Indications for future EU-wide stress tests

Despite the overall consistency in methodology in recent exercises, the EBA have indicated that there are also shortcomings with the approach. In particular, the EBA highlighted the following possible changes with regard to 2022 and beyond:

  • Top-down approach
  • Unconstrained internal bottom-up approach
  • Dynamic balance sheet

The EBA will weight up the cost and benefits of introducing such fundamental changes and if necessary will delay them beyond 2022[2]

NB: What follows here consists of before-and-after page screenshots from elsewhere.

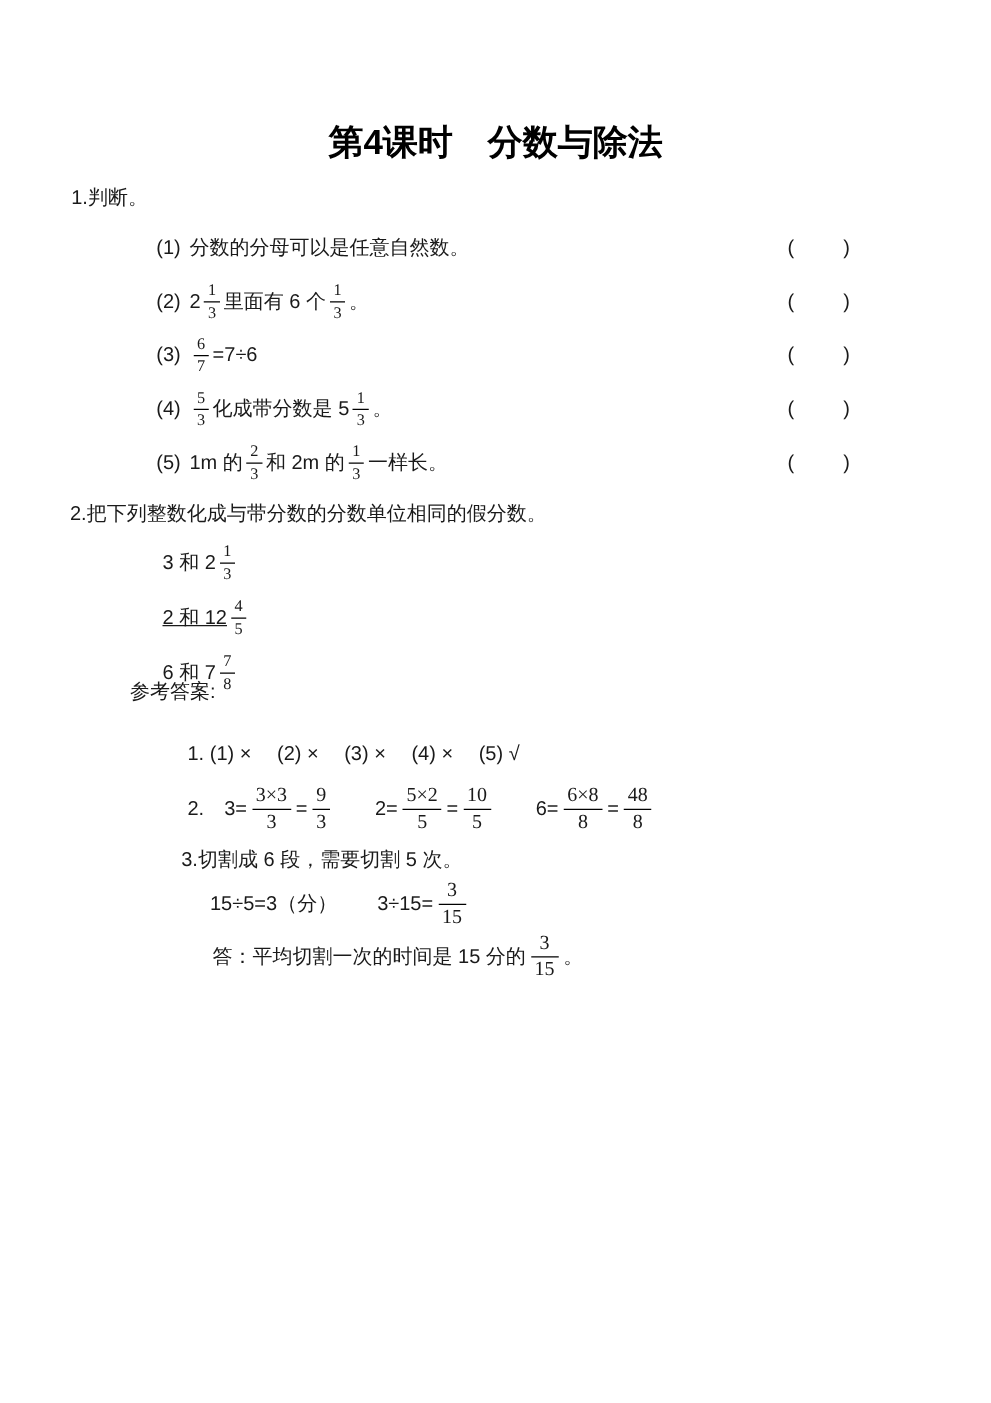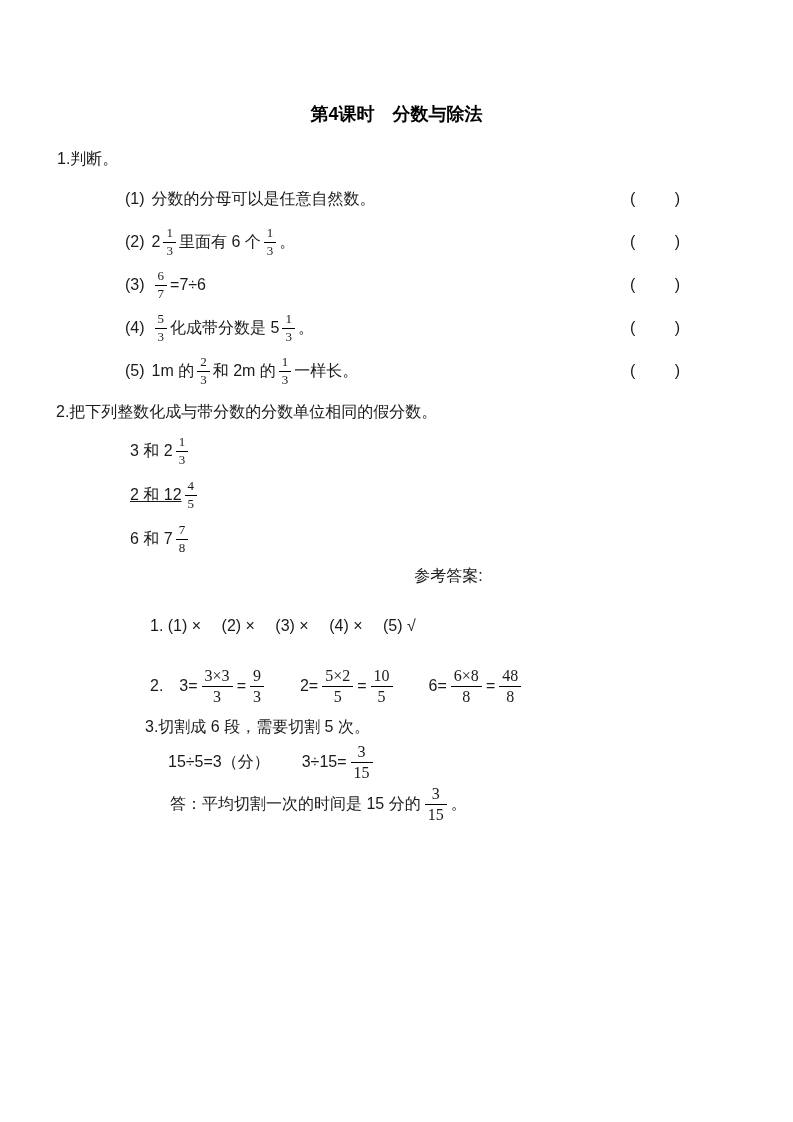"第4课时 分数与除法" .title { font-size: 18px -> 28px }
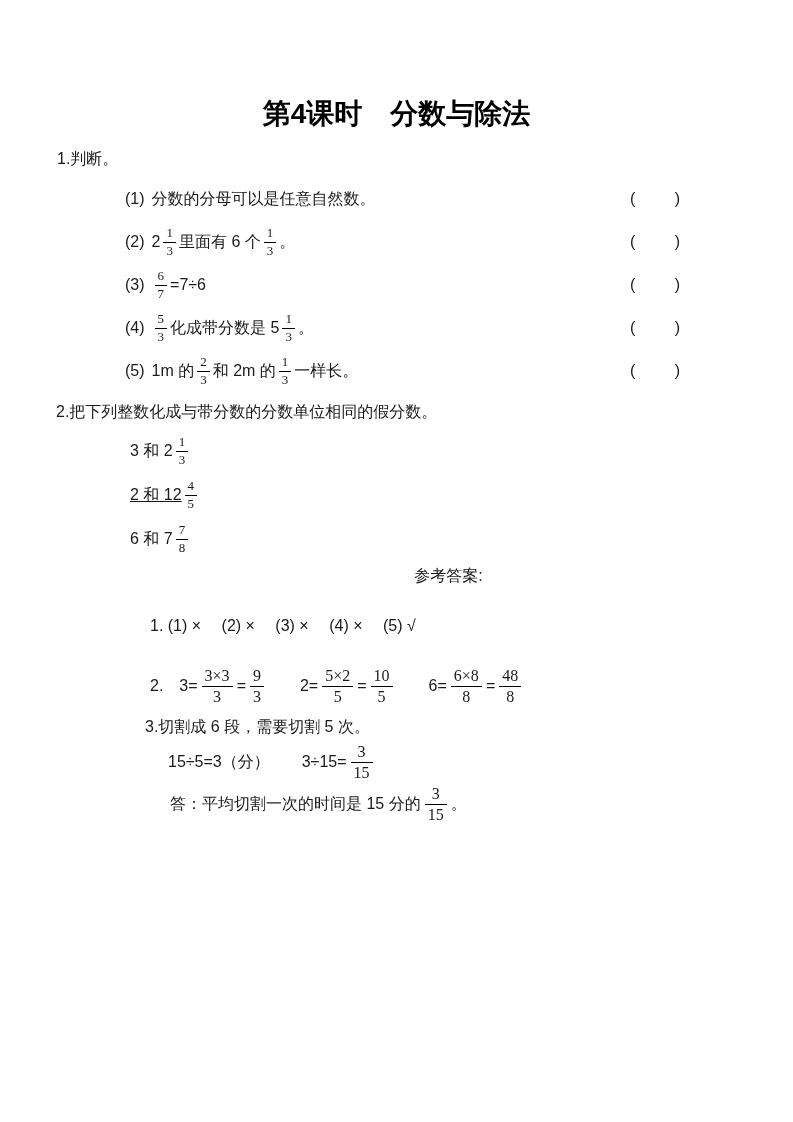"参考答案:" .answers-heading { margin-top: 92px -> 70px; text-align: center -> none }
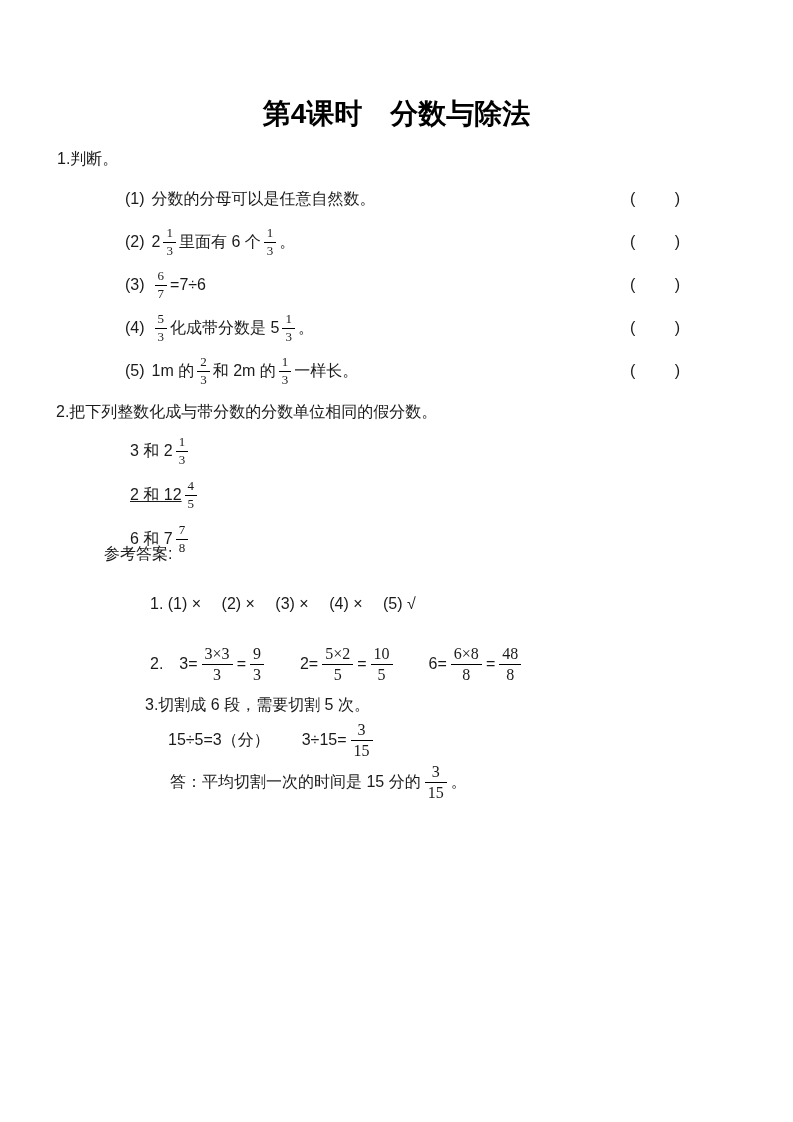"2. 3=" .a2 { margin-top: 24px -> 8px }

What can Grant Thornton offer?

Grant Thornton Ireland has significant experience gained from supporting many clients in previous regulatory stress tests, and in preparatory engagements for the EU-wide stress test exercise; and through a suite of tools including a template validation checker, credit risk, IFRS 9 application (which requires a greater demand on forecasting methodologies and data quality), and a top-down fast analysis tool.

Our highly qualified Quantitative Risk team provides support to financial institutions across the full spectrum of risk measurement and modelling strategies, including the development, deployment and validation of key models and risk measurement methodologies in regulatory capital, stress testing and IRB, IFRS 9 and bank risk modelling. With regard to stress testing, the Quantitative Risk has successfully delivered the following:

  • Developed benchmark models to challenge existing models and validate their suitability for purpose.
  • Automated tool to populate and validate results template submission.
  • Demonstrated expertise in engagement with the regulator regarding the submission results.
  • Significant experience in developing IFRS9 model across a range of asset classes and translating these risk parameters into an effect stress-testing engine.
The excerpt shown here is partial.